Abstract
Objective:
To evaluate objective and subjective outcomes in patients with ocular synkinesis before and 1 month after daily ophthalmic oxymetazoline, using standardized photographs, the Sunnybrook Facial Grading Scale, and patient-reported measures.
Background:
Ophthalmic oxymetazoline, an alpha-adrenergic agonist Food and Drug Administration approved for acquired blepharoptosis, stimulates eyelid retractors but has not been studied for ocular synkinesis.
Method:
Adult outpatients with ocular synkinesis self-administered 0.1% oxymetazoline in the clinic and daily for 30 days. Assessments included standardized photos, synkinesis-specific questionnaires, and paired Mann–Whitney U tests for pre-/post-treatment comparisons.
Results:
Twenty-eight patients (median age = 58, 79% female) were included. Patient race was identified through the electronic medical record, with 4 patients identified as Black, 23 identified as White, and 1 identified as “Other.” Etiologies of facial paralysis included Bell’s palsy (n = 16), iatrogenic (n = 10), and herpes zoster (n = 2).
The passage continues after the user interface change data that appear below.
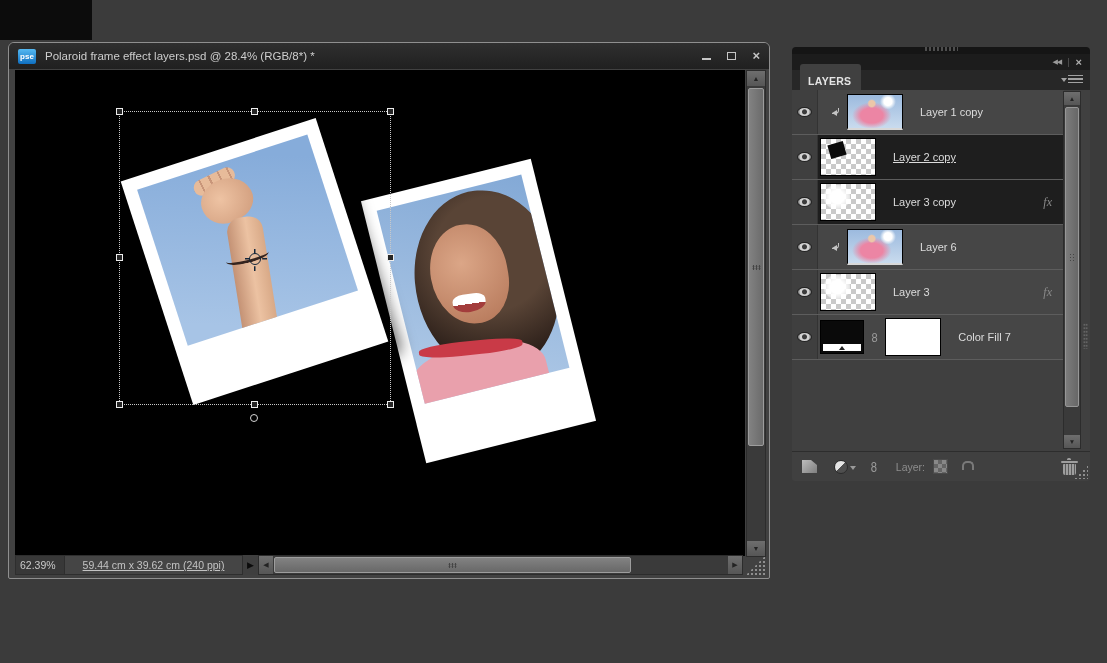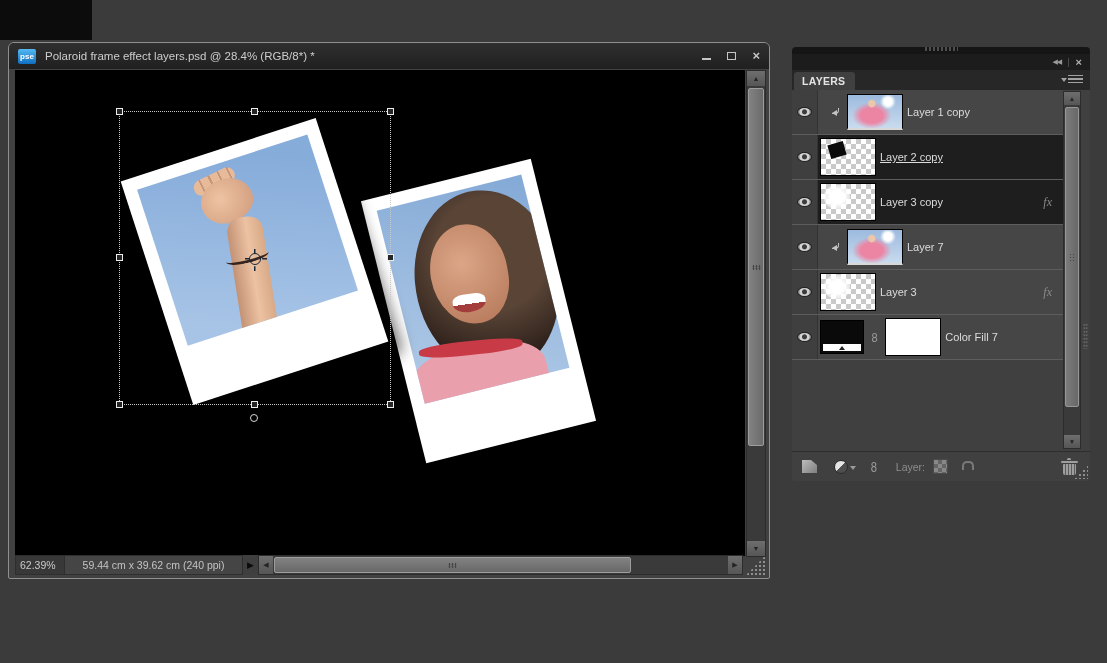--- a/index.html
+++ b/index.html
@@ -80,21 +80,21 @@
     color:#232323; font-size:7px; text-align:center; line-height:15px; }
   .sb-btn.up{top:0;} .sb-btn.down{bottom:0;}
   .vsb-thumb { position:absolute; left:1px; right:1px; top:17px; height:358px;
     background:linear-gradient(90deg,#828282,#6b6b6b); border:1px solid #9d9d9d; border-radius:2px; }
   .vsb-thumb::after, .hsb-thumb::after { content:""; position:absolute; left:50%; top:50%; width:9px; height:5px; margin:-2.5px 0 0 -4.5px;
     background:radial-gradient(circle,#454545 0.9px,transparent 1.1px); background-size:3px 2.5px; }
   .statusrow { position:absolute; left:6px; bottom:3px; height:20px; right:26px; display:flex; align-items:stretch; background:#3f3f3f; }
   .zoombox { width:50px; background:#383838; border:1px solid #2e2e2e; color:#cacaca; font-size:10.5px;
     display:flex; align-items:center; padding-left:4px; }
   .sizebox { width:178px; color:#c3c3c3; font-size:10.5px; display:flex; align-items:center; justify-content:center;
-    background:#454545; border:1px solid #2e2e2e; border-left:none; }
+    background:#454545; border:1px solid #2e2e2e; border-left:none;text-decoration:underline; }
   .playbtn { width:15px; display:flex; align-items:center; justify-content:center; color:#0b0b0b; font-size:9px; }
   .hsb { flex:1; position:relative; background:#3a3a3a; border:1px solid #2c2c2c; }
   .hsb-btn { position:absolute; top:0; bottom:0; width:14px; background:linear-gradient(#6e6e6e,#565656);
     color:#232323; font-size:7px; display:flex; align-items:center; justify-content:center; }
   .hsb-btn.left{left:0;} .hsb-btn.right{right:0;}
   .hsb-thumb { position:absolute; left:15px; top:1px; bottom:1px; width:74%;
     background:linear-gradient(#828282,#686868); border:1px solid #9d9d9d; border-radius:2px; }
   .corner-grip { position:absolute; right:4px; bottom:3px; width:19px; height:19px;
     background:radial-gradient(circle,#8f8f8f 1px,transparent 1.2px); background-size:4px 4px;
     clip-path:polygon(100% 0,100% 100%,0 100%); }
@@ -102,21 +102,21 @@
   
   .panel { position:absolute; left:792px; top:45px; width:298px; }
   .dock-top { height:7px; background:#151515; border-radius:4px 4px 0 0; }
   .dock-grip { width:34px; height:4px; margin:2px auto 0;
     background:radial-gradient(circle,#4e4e4e 0.8px,transparent 1px); background-size:4px 2px; }
   .panel-header { height:16px; background:#1c1c1c; display:flex; align-items:center; justify-content:flex-end; padding-right:8px; gap:6px; }
   .ph-collapse { color:#9a9a9a; font-size:7px; letter-spacing:-1px; }
   .ph-div { color:#5a5a5a; font-size:9px; }
   .ph-close { color:#b0b0b0; font-size:11px; font-weight:bold; }
   .tab-row { height:20px; background:#272727; display:flex; align-items:flex-end; position:relative; }
-  .tab-active { margin-left:2px; padding:3px 10px 3px 8px; background:#404040; color:#e4e4e4;
+  .tab-active { margin-left:8px; padding:11px 10px 3px 8px; background:#404040; color:#e4e4e4;
     font-size:10.5px; font-weight:bold; border-radius:3px 3px 0 0; letter-spacing:0.3px; }
   .panel-menu { position:absolute; right:7px; top:5px; width:15px; height:9px;
     background:repeating-linear-gradient(#a2a2a2 0 1.5px, transparent 1.5px 3.5px); }
   .panel-menu::before { content:""; position:absolute; left:-7px; top:3px; border:3px solid transparent; border-top:4px solid #a2a2a2; }
   .controls-row { height:22px; background:#404040; display:flex; align-items:center; padding:0 7px; }
   .blend-select { width:120px; height:17px; background:linear-gradient(#5e5e5e,#474747); border:1px solid #272727;
     border-radius:2px; color:#c9c9c9; font-size:10.5px; display:flex; align-items:center; padding-left:7px; position:relative; }
   .dd-arrow { position:absolute; right:4px; top:4px; font-size:7px; color:#b5b5b5; }
   .opacity-label { color:#8d8d8d; font-size:10.5px; margin-left:14px; }
   .opacity-select { flex:1; margin-left:5px; height:17px; background:#454545; border:1px solid #343434;
@@ -141,21 +141,21 @@
       radial-gradient(circle at 74% 20%, #ffffff 0 4px, rgba(255,255,255,0) 8px),
       radial-gradient(circle at 44% 26%, #ecc7a9 0 3px, rgba(0,0,0,0) 4.5px),
       radial-gradient(ellipse at 44% 62%, #ec85a4 0 26%, rgba(0,0,0,0) 46%),
       linear-gradient(#9cbade,#c9dbee); }
   .thumb.t-clip { width:56px; height:36px; margin-left:7px; border-bottom:2px solid #d8d8d8; }
   .thumb.t-checker, .thumb.t-mask { width:56px; height:38px; margin-left:2px; }
   .checker { background:#fff conic-gradient(#c9c9c9 0 25%, #fff 0 50%, #c9c9c9 0 75%, #fff 0 100%); background-size:10px 10px; }
   .bsq { position:absolute; left:8px; top:4px; width:16px; height:14px; background:#0a0a0a; transform:rotate(-16deg); }
   .wblob { position:absolute; left:3px; top:1px; width:26px; height:24px;
     background:radial-gradient(ellipse, #fff 38%, rgba(255,255,255,0.55) 68%, transparent 76%); }
-  .lname { margin-left:4px; color:#dcdcdc; font-size:11px; white-space:nowrap; }
+  .lname { margin-left:17px; color:#dcdcdc; font-size:11px; white-space:nowrap; }
   .lname.ul { text-decoration:underline; }
   .row-right { position:absolute; right:12px; }
   .fx-glyph { color:#8a8a8a; font-size:12px; font-style:italic; font-family:"Liberation Serif", serif; }
   
   .fill-thumb { width:44px; height:34px; margin-left:2px; border:1px solid #000; background:#0a0a0a; position:relative; flex:none; }
   .fill-strip { position:absolute; left:2px; right:2px; bottom:2px; height:7px; background:#fff; }
   .fill-tri { position:absolute; left:50%; top:1px; margin-left:-3px; border:3px solid transparent; border-bottom:4px solid #222; transform:translateY(-2px); }
   .link-glyph { color:#9c9c9c; font-size:13px; margin:0 5px 0 7px; transform:scaleX(0.85); }
   .mask-thumb { background:#fff; }
   
@@ -311,21 +311,21 @@
           <span class="lname">Layer 3 copy</span>
           <span class="row-right fx-glyph">fx</span>
         </div>
 
         <div class="lrow">
           <div class="eye-cell">
               <div class="eye"></div>
             </div>
           <div class="clip"></div>
           <div class="thumb t-photo t-clip"></div>
-          <span class="lname">Layer 7</span>
+          <span class="lname">Layer 6</span>
         </div>
 
 
         <div class="lrow">
           <div class="eye-cell">
               <div class="eye"></div>
             </div>
           <div class="thumb t-checker checker">
               <div class="wblob"></div>
             </div>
One-hour post-administration, mean Sunnybrook synkinesis scores decreased (7.8 vs. 6.2, p < 0.001). Palpebral fissure height during maximal synkinesis increased by 24.7% (standard deviation = 27, p < 0.001). Oral–ocular synkinesis scores decreased by 22% (p < 0.001). Among 25 respondents, 20 would continue to use it if covered by insurance, and 19 would recommend it.
Conclusion:
Ophthalmic oxymetazoline is a daily, noninvasive, well-tolerated treatment that reduces symptoms of ocular synkinesis-related blepharospasm.